I first learned about psychoanalysis from Dr. Kestenbaum. He came to Bellevue from Brown for his psych residency. Always so gentle, but still effective with the patients, even the wildest ones, whom no one on staff could tame, not even the most grizzled of career nurses—the ones who came from Riker’s and were used to handling the criminally insane. Dr. Kestenbaum—Drew, he told me to call him—would somehow get through to them. I’d come in with the benzos, then he’d come in with his sweet demeanor, his expert bedside manner, and patients would soften. The most standoffish, terrifying individuals, like putty in his hands.
Drew was a consummate professional and never made a move on me, though sometimes I suspected he wanted to. I would’ve been happy if he had. Would’ve reciprocated, gladly. I’m sort of relieved he never did, though. Instead, he left the memory of him completely untarnished. Ours remained a cerebral connection.

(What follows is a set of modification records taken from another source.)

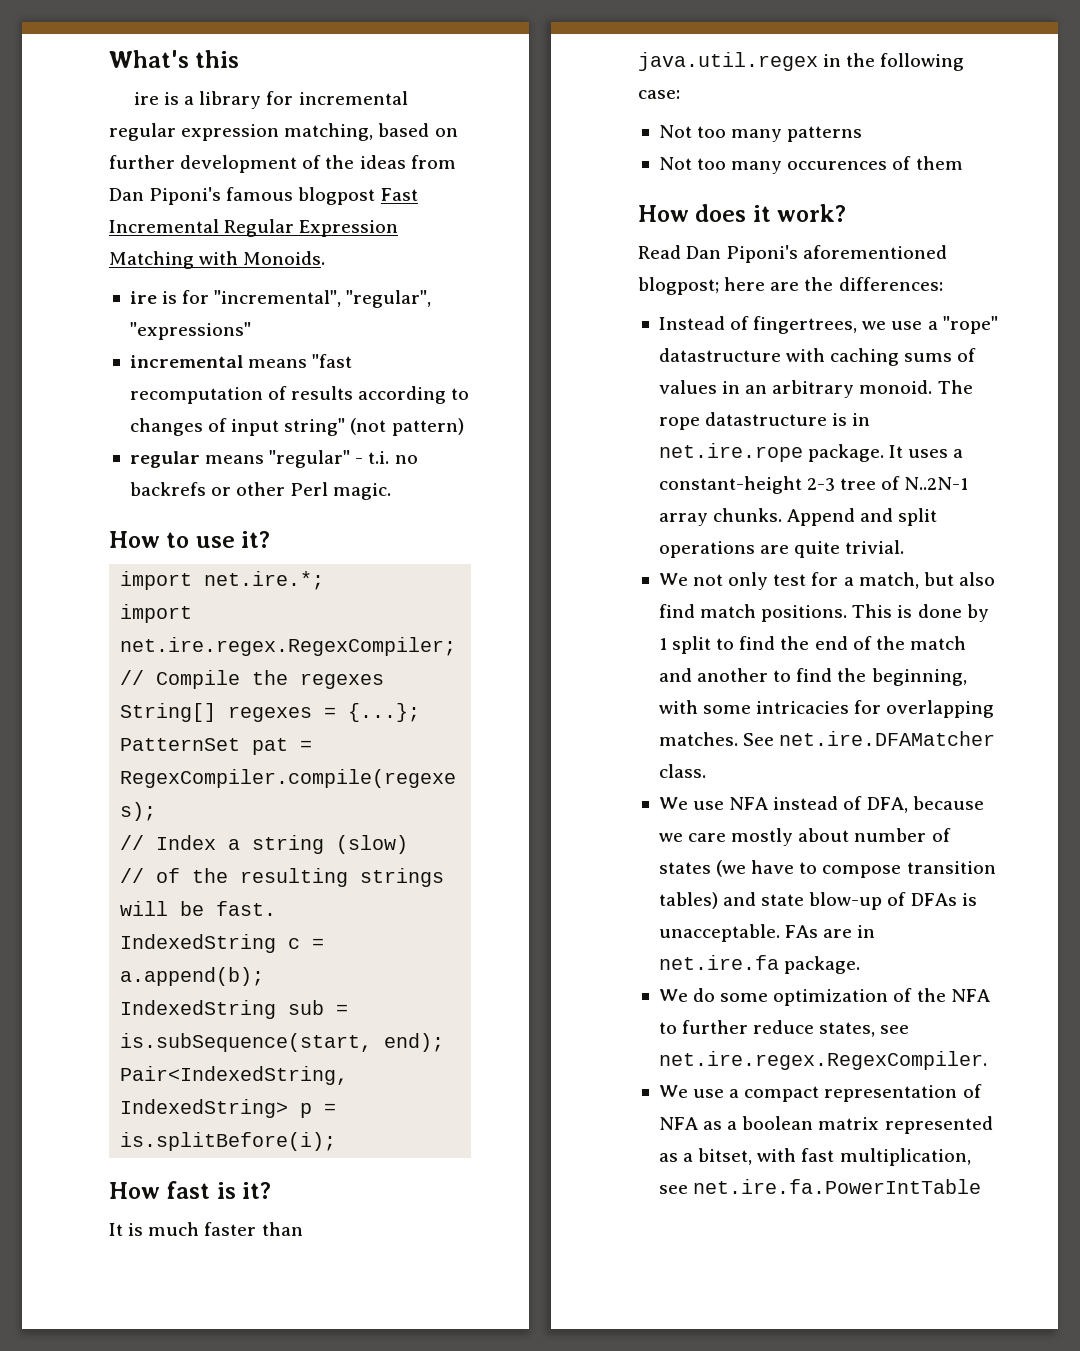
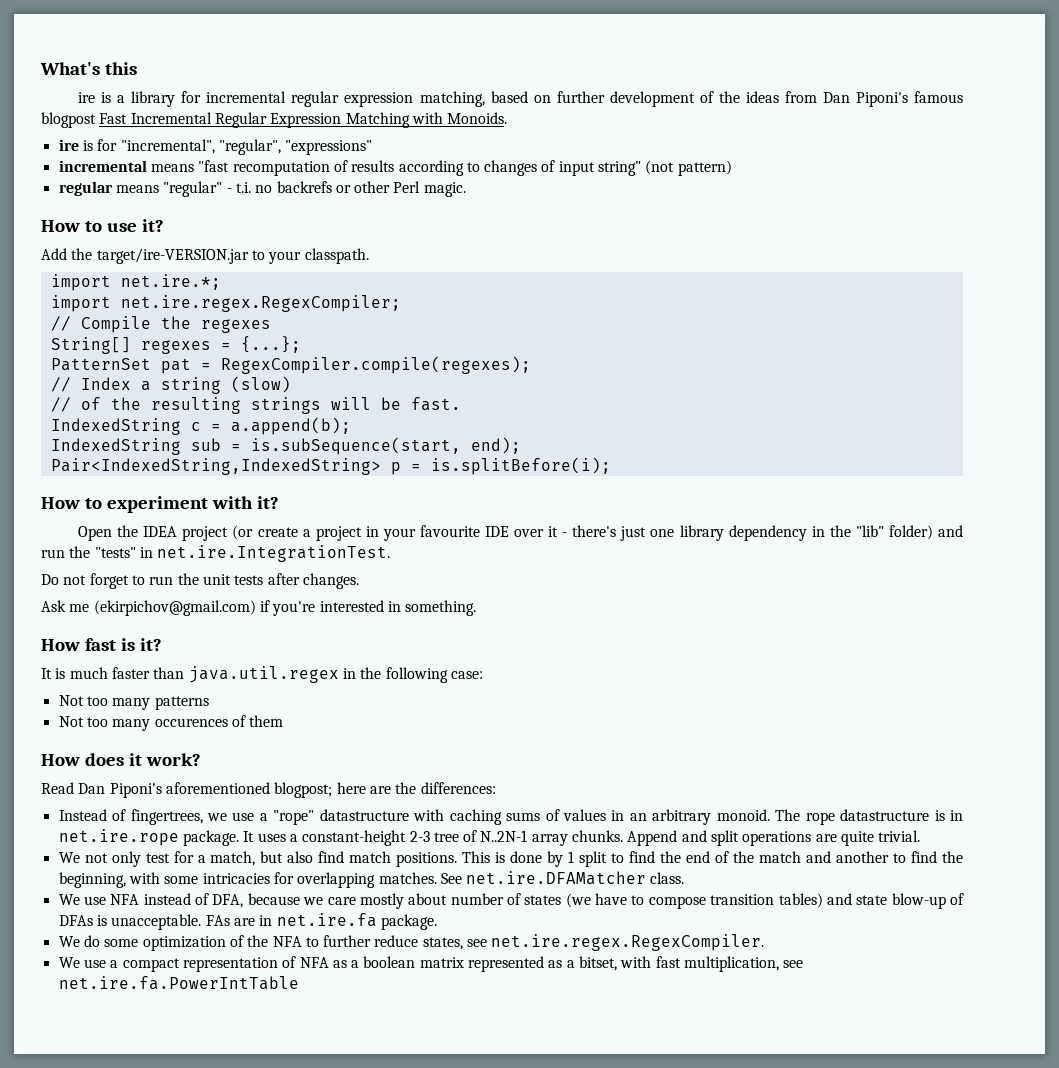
+ Add the target/ire-VERSION.jar to your classpath.
+ How to experiment with it?
+ Open the IDEA project (or create a project in your favourite IDE over it - there's just one library dependency in the "lib" folder) and run the "tests" in net.ire.IntegrationTest.
+ Do not forget to run the unit tests after changes.
+ Ask me (ekirpichov@gmail.com) if you're interested in something.

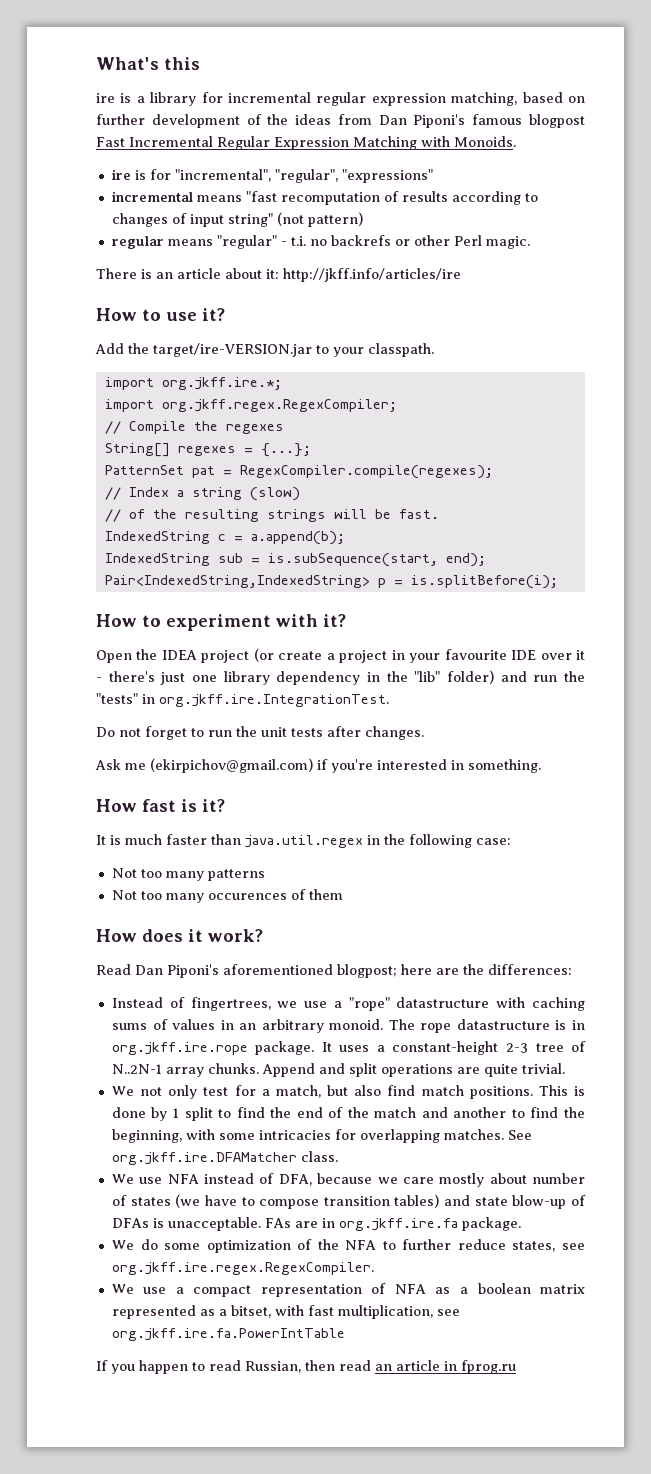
+ There is an article about it: http://jkff.info/articles/ire
- import net.ire.*;
- import net.ire.regex.RegexCompiler;
+ import org.jkff.ire.*;
+ import org.jkff.regex.RegexCompiler;
- Open the IDEA project (or create a project in your favourite IDE over it - there's just one library dependency in the "lib" folder) and run the "tests" in net.ire.IntegrationTest.
+ Open the IDEA project (or create a project in your favourite IDE over it - there's just one library dependency in the "lib" folder) and run the "tests" in org.jkff.ire.IntegrationTest.
- The rope datastructure is in net.ire.rope package.
+ The rope datastructure is in org.jkff.ire.rope package.
- See net.ire.DFAMatcher class.
+ See org.jkff.ire.DFAMatcher class.
- FAs are in net.ire.fa package.
+ FAs are in org.jkff.ire.fa package.
- We do some optimization of the NFA to further reduce states, see net.ire.regex.RegexCompiler.
+ We do some optimization of the NFA to further reduce states, see org.jkff.ire.regex.RegexCompiler.
- We use a compact representation of NFA as a boolean matrix represented as a bitset, with fast multiplication, see net.ire.fa.PowerIntTable
+ We use a compact representation of NFA as a boolean matrix represented as a bitset, with fast multiplication, see org.jkff.ire.fa.PowerIntTable
+ If you happen to read Russian, then read an article in fprog.ru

He brought me to Freud and Jung. Gave me his own tattered copy of The Interpretation of Dreams. Saw potential in me. Thought I might go to med school. Follow in his footsteps. I fell in love with the analysis of it all. I liked books and theory more than I liked medicine. Preferred the art of what we did to the science.
Drew finished residency and accepted a fellowship at Stanford. Bellevue wasn’t the same without him. It felt empty, pushing meds every day without him in the trenches. Looking back on it now, maybe I’d fallen in love with him, but I never truly let myself indulge in the thought.
It was the fall after he left for Palo Alto that I applied to study at the psychoanalytic institute. He wrote me a letter of recommendation, which I never got to read. All I could do was imagine what he said.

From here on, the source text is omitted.